▸ About this task
Starting with the line that contains "drop_column | timestamp: 1647418556.8" and stopping after the line that contains "row Profesor_14: none -> 1 | none | 1", return each line below exactly as written, with no others.

------ Material supplied

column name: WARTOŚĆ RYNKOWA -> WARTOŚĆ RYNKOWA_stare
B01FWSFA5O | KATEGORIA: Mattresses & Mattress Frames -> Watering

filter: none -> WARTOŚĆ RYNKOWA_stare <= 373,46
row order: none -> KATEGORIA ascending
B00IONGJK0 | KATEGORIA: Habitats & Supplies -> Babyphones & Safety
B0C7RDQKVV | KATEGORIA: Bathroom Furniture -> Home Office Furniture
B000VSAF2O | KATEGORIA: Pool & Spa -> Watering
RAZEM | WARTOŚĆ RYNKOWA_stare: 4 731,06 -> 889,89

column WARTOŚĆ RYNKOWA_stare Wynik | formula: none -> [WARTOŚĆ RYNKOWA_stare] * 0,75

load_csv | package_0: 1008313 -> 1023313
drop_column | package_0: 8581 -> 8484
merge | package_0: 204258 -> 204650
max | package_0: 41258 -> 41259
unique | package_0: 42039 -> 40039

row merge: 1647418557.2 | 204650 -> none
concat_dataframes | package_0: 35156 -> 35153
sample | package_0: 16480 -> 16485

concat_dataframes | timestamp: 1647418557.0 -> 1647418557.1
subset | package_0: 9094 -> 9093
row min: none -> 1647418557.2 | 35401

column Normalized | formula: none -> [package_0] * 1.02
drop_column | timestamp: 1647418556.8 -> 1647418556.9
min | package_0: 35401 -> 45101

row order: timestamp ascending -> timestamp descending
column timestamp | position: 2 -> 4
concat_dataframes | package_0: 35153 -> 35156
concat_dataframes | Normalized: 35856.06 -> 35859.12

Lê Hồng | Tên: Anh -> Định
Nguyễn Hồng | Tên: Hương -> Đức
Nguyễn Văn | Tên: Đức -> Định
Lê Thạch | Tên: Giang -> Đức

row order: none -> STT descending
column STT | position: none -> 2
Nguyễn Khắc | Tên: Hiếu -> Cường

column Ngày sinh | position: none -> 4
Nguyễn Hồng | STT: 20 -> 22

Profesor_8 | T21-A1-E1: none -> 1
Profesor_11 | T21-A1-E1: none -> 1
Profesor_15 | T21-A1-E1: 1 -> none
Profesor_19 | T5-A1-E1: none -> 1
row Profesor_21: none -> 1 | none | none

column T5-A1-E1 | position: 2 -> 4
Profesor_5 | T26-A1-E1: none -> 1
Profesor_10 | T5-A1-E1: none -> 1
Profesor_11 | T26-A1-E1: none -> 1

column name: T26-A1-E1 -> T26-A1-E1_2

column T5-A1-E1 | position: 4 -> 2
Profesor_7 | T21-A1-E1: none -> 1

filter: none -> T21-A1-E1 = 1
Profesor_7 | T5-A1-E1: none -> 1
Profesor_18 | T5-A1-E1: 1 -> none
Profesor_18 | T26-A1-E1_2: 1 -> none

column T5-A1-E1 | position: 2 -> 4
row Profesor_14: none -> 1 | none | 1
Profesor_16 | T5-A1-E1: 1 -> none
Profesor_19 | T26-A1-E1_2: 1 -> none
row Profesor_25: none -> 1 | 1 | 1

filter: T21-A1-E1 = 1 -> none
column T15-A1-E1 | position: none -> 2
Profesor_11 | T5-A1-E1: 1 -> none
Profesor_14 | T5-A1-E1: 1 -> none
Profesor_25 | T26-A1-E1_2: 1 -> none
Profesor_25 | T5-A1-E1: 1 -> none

------------

▸ Expected output
drop_column | timestamp: 1647418556.8 -> 1647418556.9
min | package_0: 35401 -> 45101

row order: timestamp ascending -> timestamp descending
column timestamp | position: 2 -> 4
concat_dataframes | package_0: 35153 -> 35156
concat_dataframes | Normalized: 35856.06 -> 35859.12

Lê Hồng | Tên: Anh -> Định
Nguyễn Hồng | Tên: Hương -> Đức
Nguyễn Văn | Tên: Đức -> Định
Lê Thạch | Tên: Giang -> Đức

row order: none -> STT descending
column STT | position: none -> 2
Nguyễn Khắc | Tên: Hiếu -> Cường

column Ngày sinh | position: none -> 4
Nguyễn Hồng | STT: 20 -> 22

Profesor_8 | T21-A1-E1: none -> 1
Profesor_11 | T21-A1-E1: none -> 1
Profesor_15 | T21-A1-E1: 1 -> none
Profesor_19 | T5-A1-E1: none -> 1
row Profesor_21: none -> 1 | none | none

column T5-A1-E1 | position: 2 -> 4
Profesor_5 | T26-A1-E1: none -> 1
Profesor_10 | T5-A1-E1: none -> 1
Profesor_11 | T26-A1-E1: none -> 1

column name: T26-A1-E1 -> T26-A1-E1_2

column T5-A1-E1 | position: 4 -> 2
Profesor_7 | T21-A1-E1: none -> 1

filter: none -> T21-A1-E1 = 1
Profesor_7 | T5-A1-E1: none -> 1
Profesor_18 | T5-A1-E1: 1 -> none
Profesor_18 | T26-A1-E1_2: 1 -> none

column T5-A1-E1 | position: 2 -> 4
row Profesor_14: none -> 1 | none | 1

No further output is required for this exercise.